Tatar S., ÇİÇEKLİ İ.

JOURNAL OF INFORMATION SCIENCE, cilt.37, ss.137-151, 2011 (SCI İndekslerine Giren Dergi) identifier identifier

  • Cilt numarası: 37 Konu: 2
  • Basım Tarihi: 2011
  • Doi Numarası: 10.1177/0165551511398573
  • Dergi Adı: JOURNAL OF INFORMATION SCIENCE
  • Sayfa Sayıları: ss.137-151

Özet

Named entity recognition (NER) is one of the basic tasks in automatic extraction of information from natural language texts. In this paper, we describe an automatic rule learning method that exploits different features of the input text to identify the named entities located in the natural language texts. Moreover, we explore the use of morphological features for extracting named entities from Turkish texts.

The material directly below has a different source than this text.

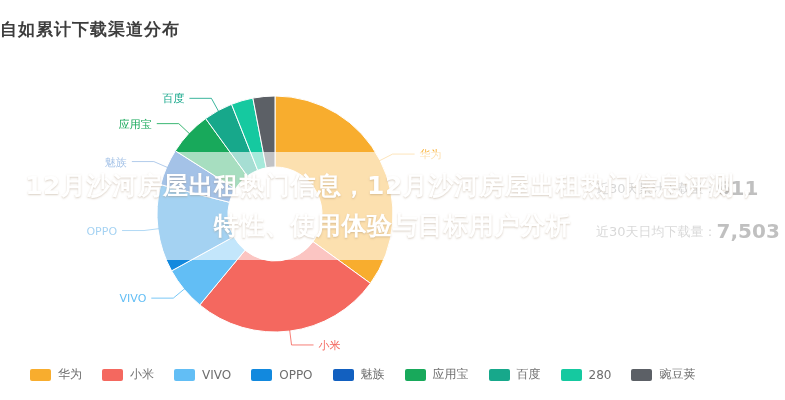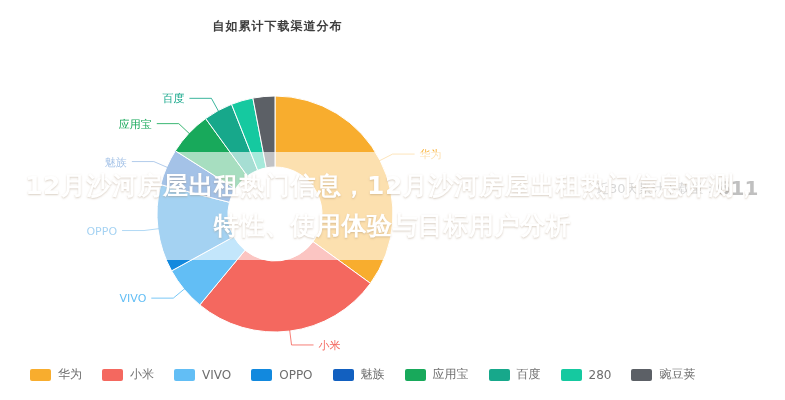"自如累计下载渠道分布" #chart-title { font-size: 12px -> 17px; text-align: center -> none }
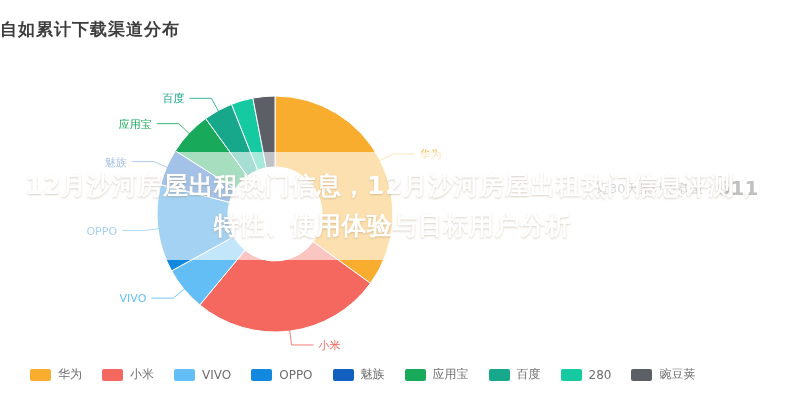"近30天日均下载量：7,503" div.bg-stat { html: none -> <div> <span>近30天日均下载量：</span><span>7,503</span> </div> }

We believe that the developed system can also be used for other agglutinative languages. The paper also provides a comprehensive overview of the field by reviewing the NER research literature. We conducted our experiments on the TurkIE dataset, a corpus of articles collected from different Turkish newspapers. Our method achieved an average F-score of 91.08% on the dataset. The results of the comparative experiments demonstrate that the developed technique is successfully applicable to the task of automatic NER and exploiting morphological features can significantly improve the NER from Turkish, an agglutinative language.